#### Exercise details:
Repetition must be exact and must stop with the line bearing "Jumalatar, kristallikärjellä angeliittiriipus: 3". It begins at the first line of the records and includes no pictures.

#### Input records:
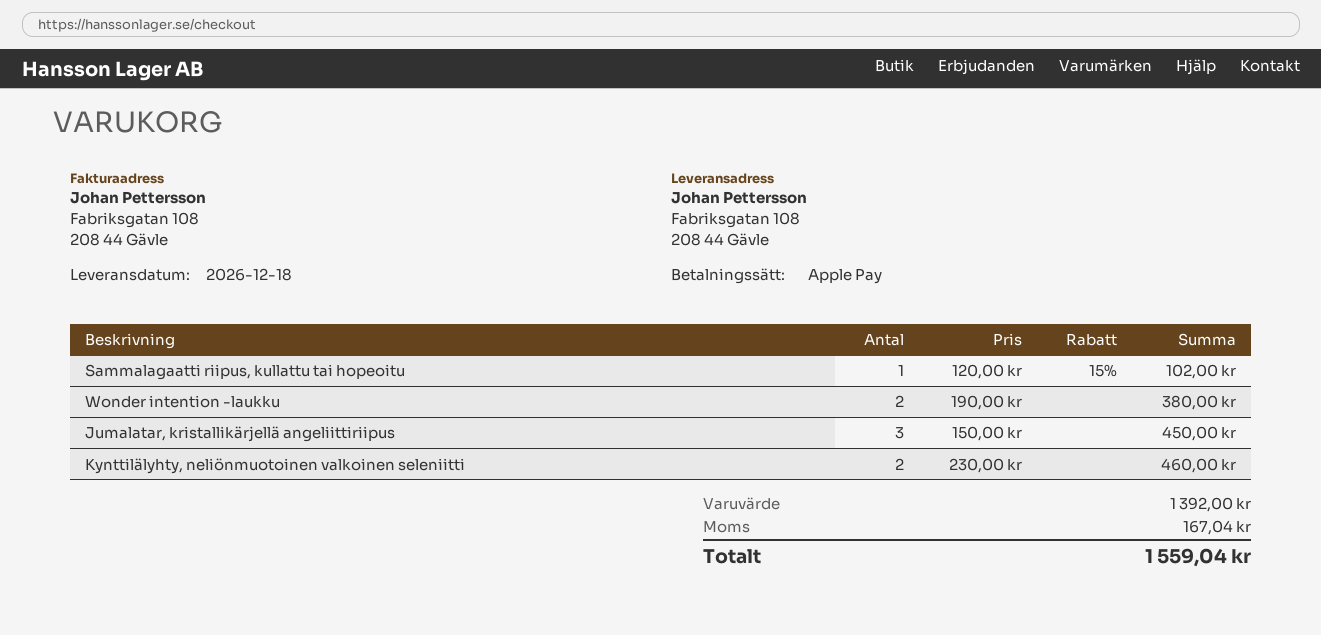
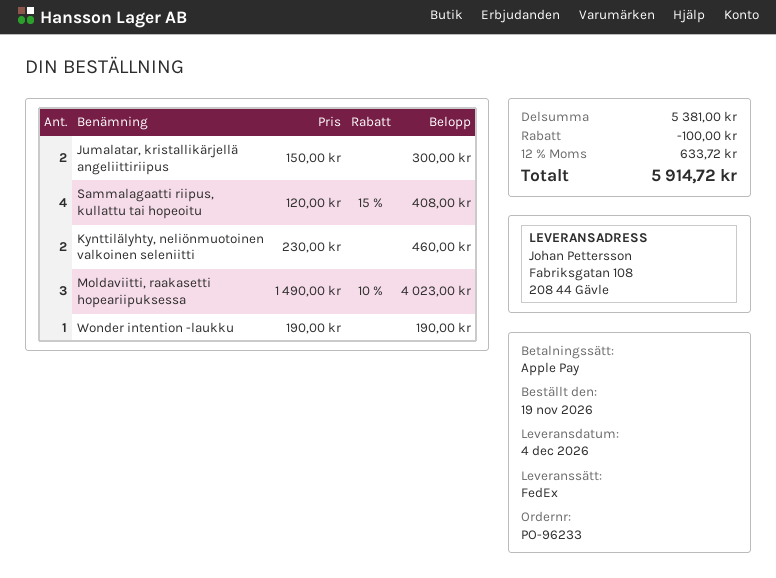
delivery date: 2026-12-18 -> 2026-12-04
Sammalagaatti riipus, kullattu tai hopeoitu: 1 x 120.00 - 15% = 102.00 -> 4 x 120.00 - 15% = 408.00
Wonder intention -laukku: 2 x 190.00 = 380.00 -> 1 x 190.00 = 190.00
Jumalatar, kristallikärjellä angeliittiriipus: 3 x 150.00 = 450.00 -> 2 x 150.00 = 300.00
Moldaviitti, raakasetti hopeariipuksessa: none -> 3 x 1490.00 - 10% = 4023.00
subtotal: 1392.00 -> 5381.00
discount: none -> 100.00
tax: 167.04 -> 633.72
total: 1559.04 -> 5914.72

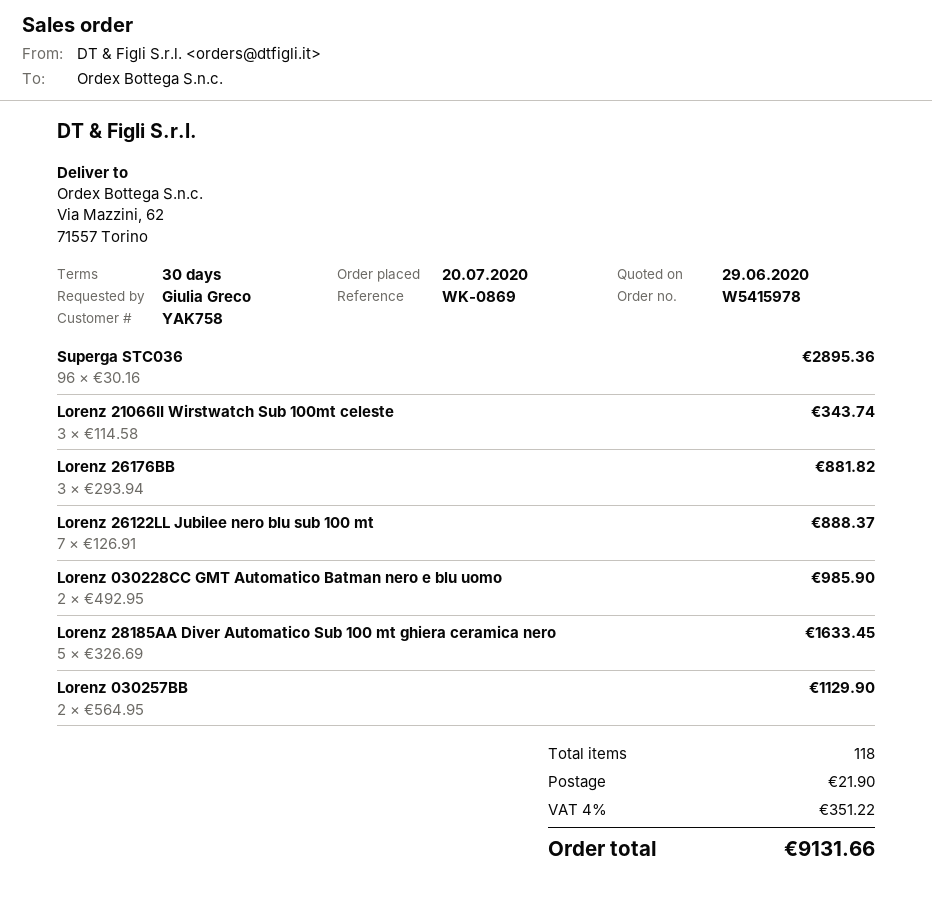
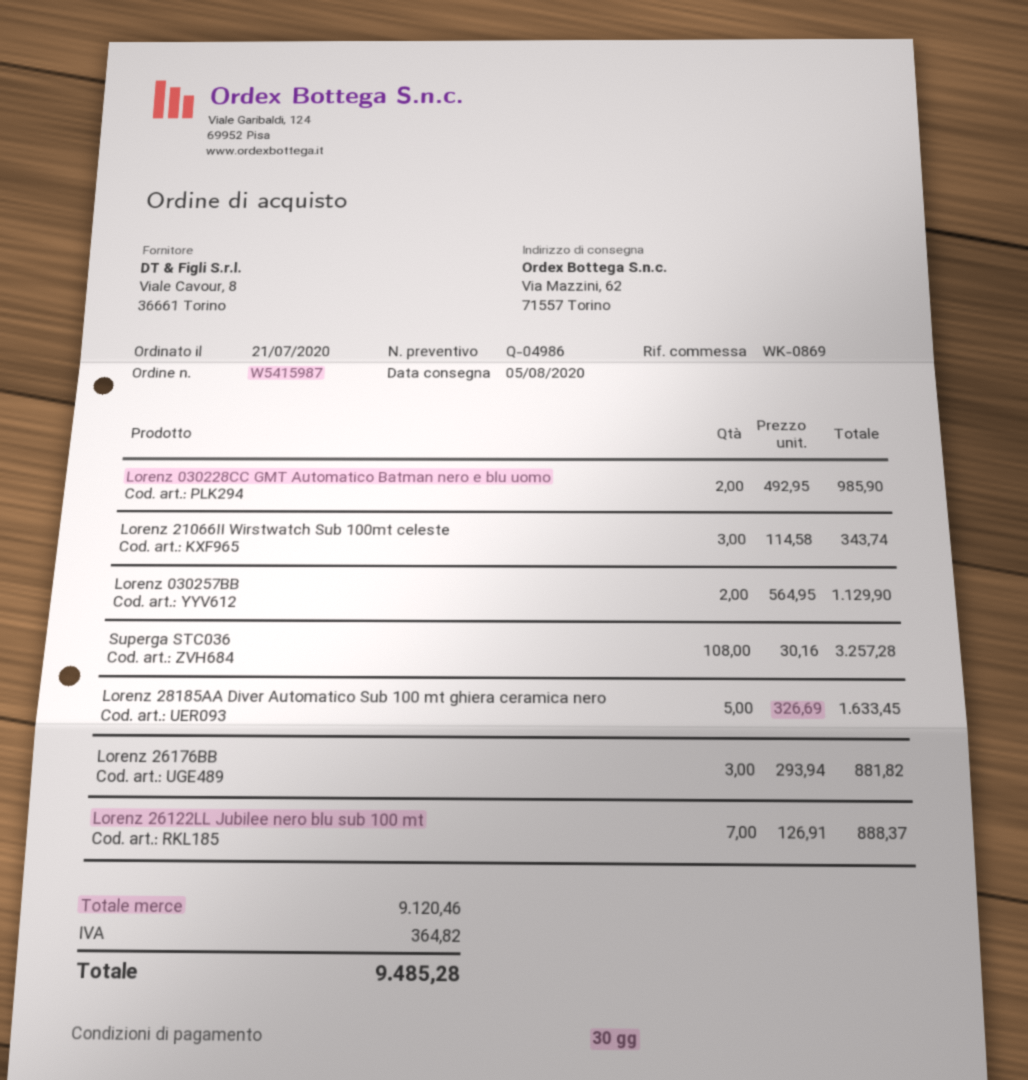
order number: W5415978 -> W5415987
order date: 2020-07-20 -> 2020-07-21
Superga STC036: 96 x 30.16 = 2895.36 -> 108 x 30.16 = 3257.28
shipping: 21.90 -> none
tax: 351.22 -> 364.82
total: 9131.66 -> 9485.28

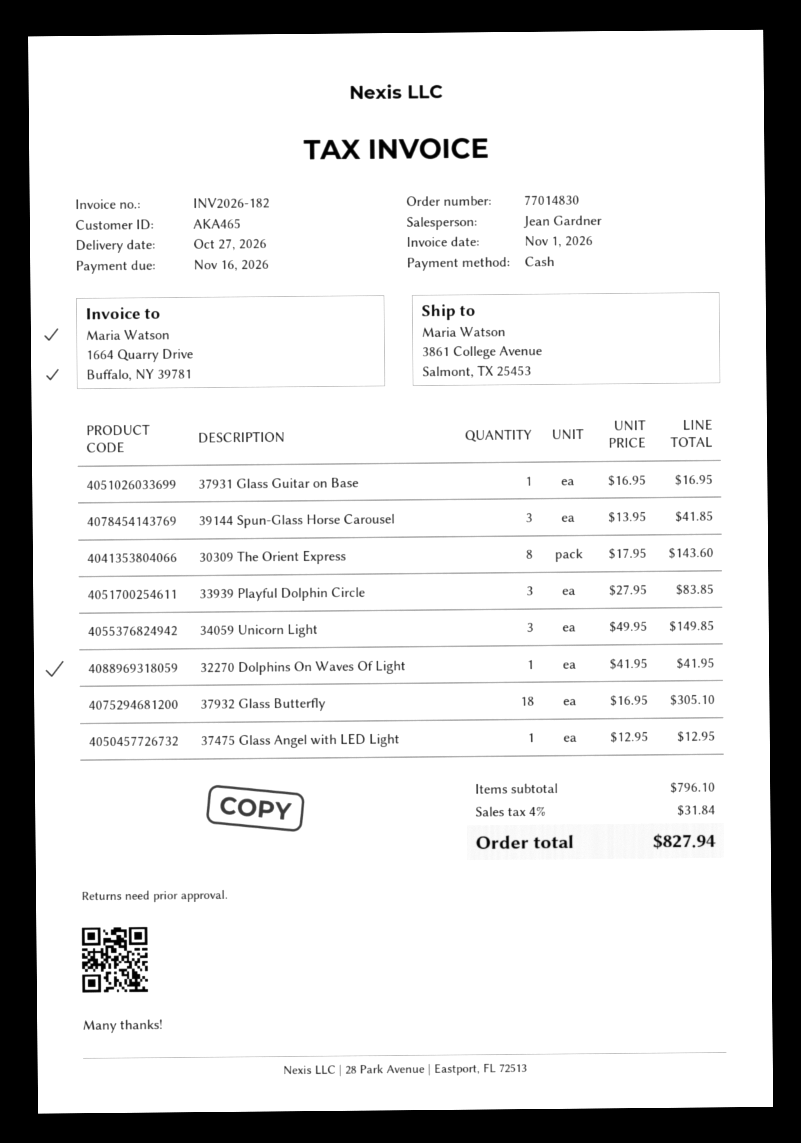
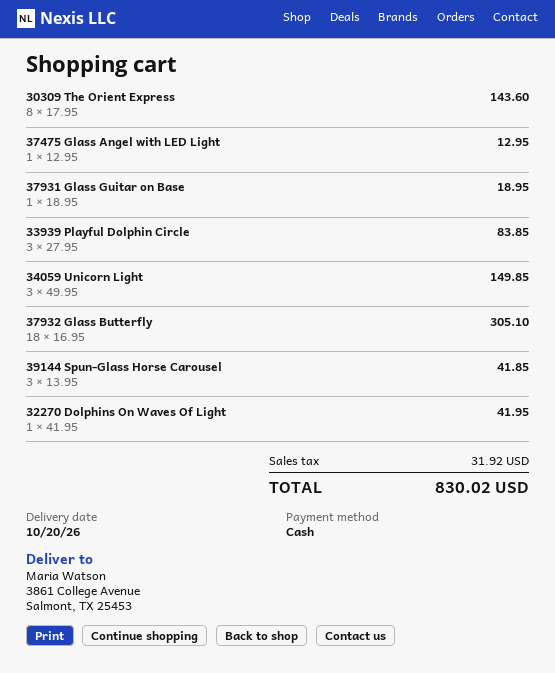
delivery date: 2026-10-27 -> 2026-10-20
37931 Glass Guitar on Base: 1 x 16.95 = 16.95 -> 1 x 18.95 = 18.95
tax: 31.84 -> 31.92
total: 827.94 -> 830.02

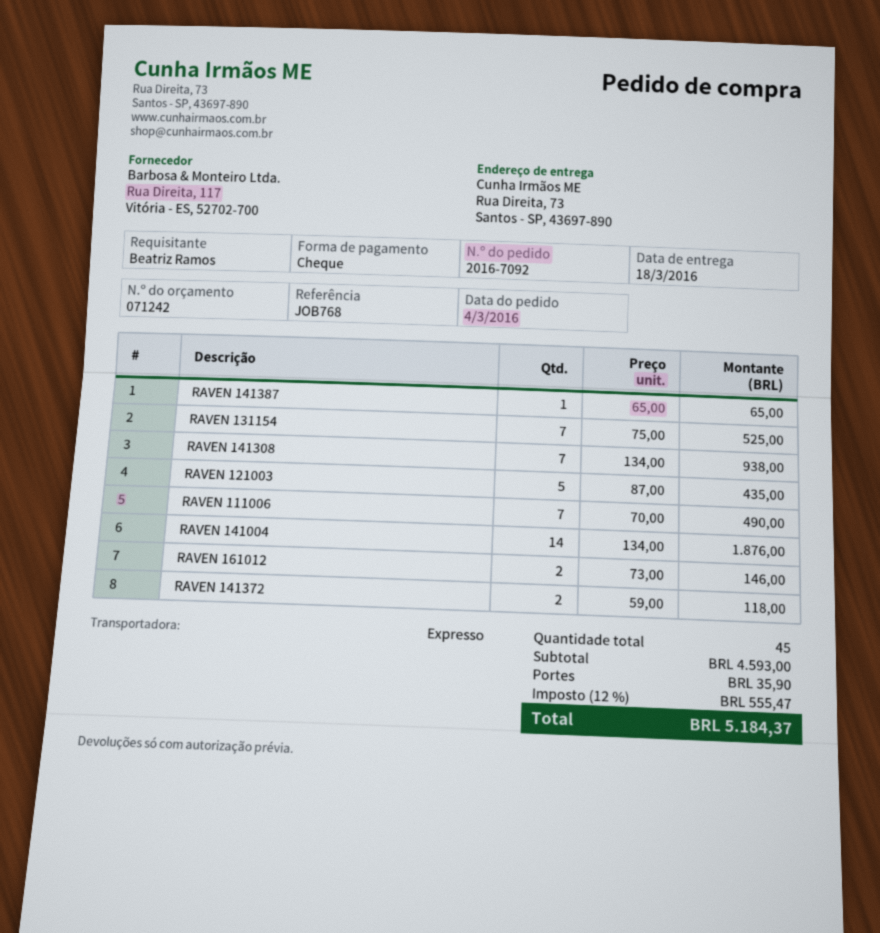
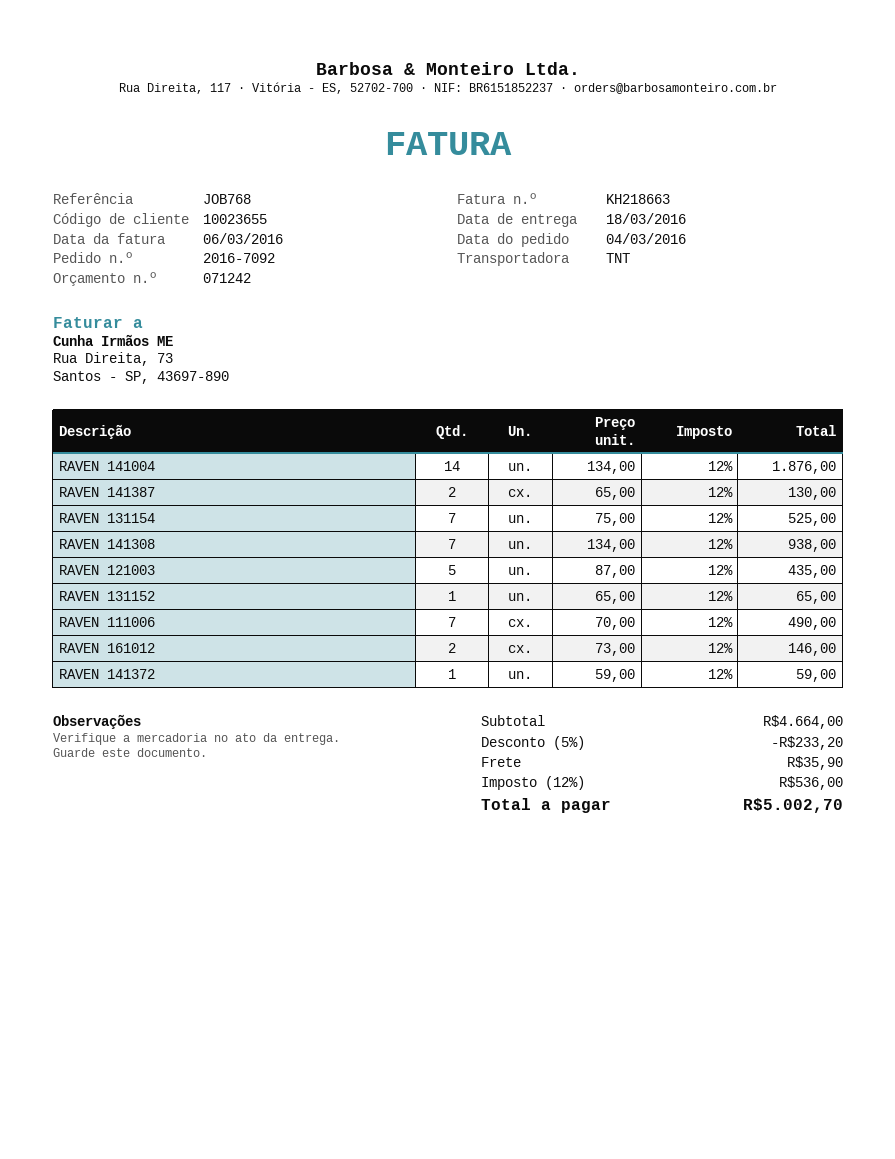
shipping method: express -> TNT
RAVEN 141387: 1 x 65.00 = 65.00 -> 2 x 65.00 = 130.00
RAVEN 141372: 2 x 59.00 = 118.00 -> 1 x 59.00 = 59.00
RAVEN 131152: none -> 1 x 65.00 = 65.00
subtotal: 4593.00 -> 4664.00
discount: none -> 5% = 233.20
tax: 12% = 555.47 -> 12% = 536.00
total: 5184.37 -> 5002.70

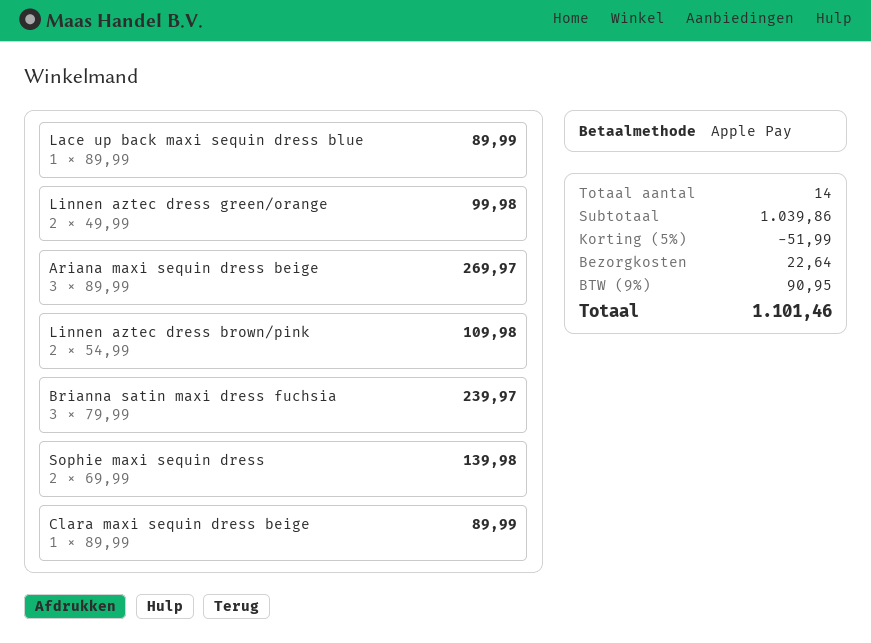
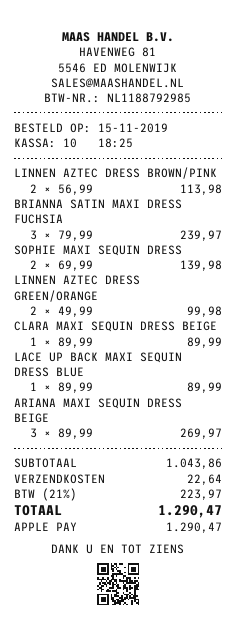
Linnen aztec dress brown/pink: 2 x 54.99 = 109.98 -> 2 x 56.99 = 113.98
subtotal: 1039.86 -> 1043.86
discount: 5% = 51.99 -> none
tax: 9% = 90.95 -> 21% = 223.97
total: 1101.46 -> 1290.47

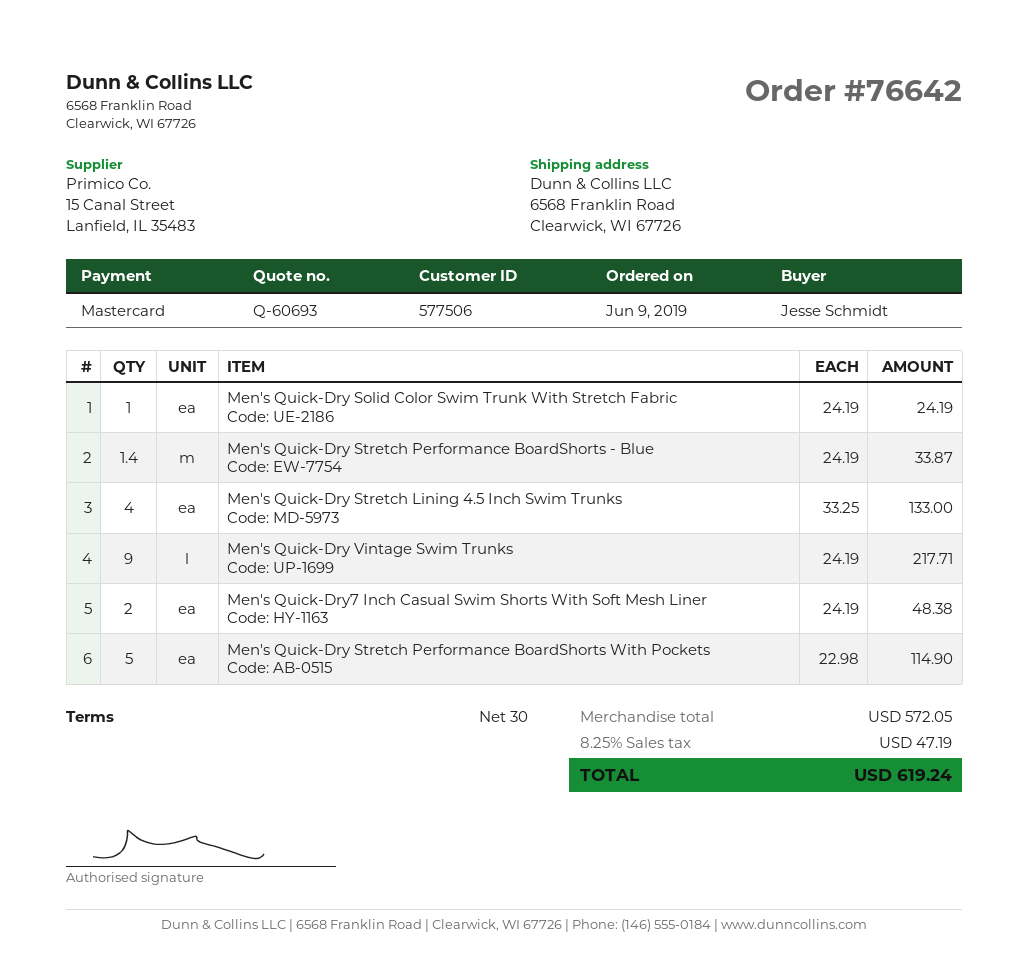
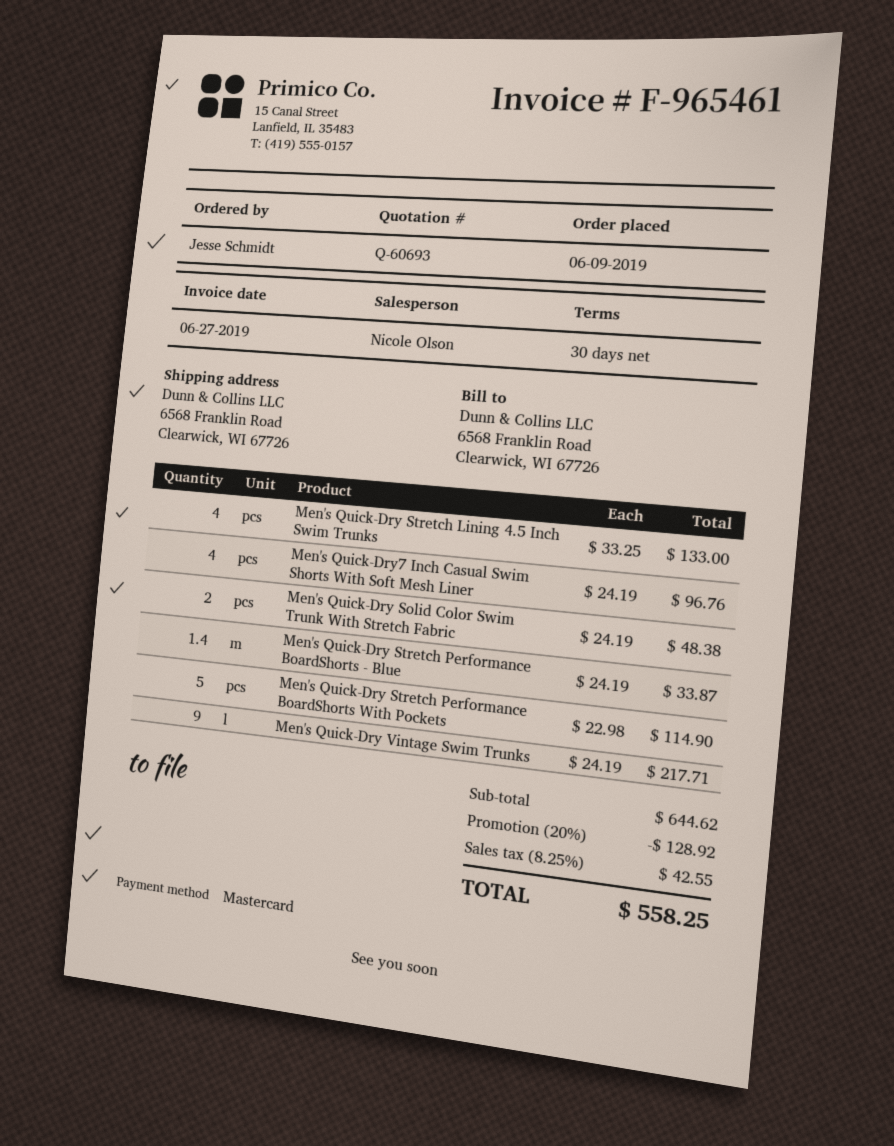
Men's Quick-Dry Solid Color Swim Trunk With Stretch Fabric: 1 x 24.19 = 24.19 -> 2 x 24.19 = 48.38
Men's Quick-Dry7 Inch Casual Swim Shorts With Soft Mesh Liner: 2 x 24.19 = 48.38 -> 4 x 24.19 = 96.76
subtotal: 572.05 -> 644.62
discount: none -> 20% = 128.92
tax: 8.25% = 47.19 -> 8.25% = 42.55
total: 619.24 -> 558.25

#### Result for this task:
delivery date: 2026-12-18 -> 2026-12-04
Sammalagaatti riipus, kullattu tai hopeoitu: 1 x 120.00 - 15% = 102.00 -> 4 x 120.00 - 15% = 408.00
Wonder intention -laukku: 2 x 190.00 = 380.00 -> 1 x 190.00 = 190.00
Jumalatar, kristallikärjellä angeliittiriipus: 3 x 150.00 = 450.00 -> 2 x 150.00 = 300.00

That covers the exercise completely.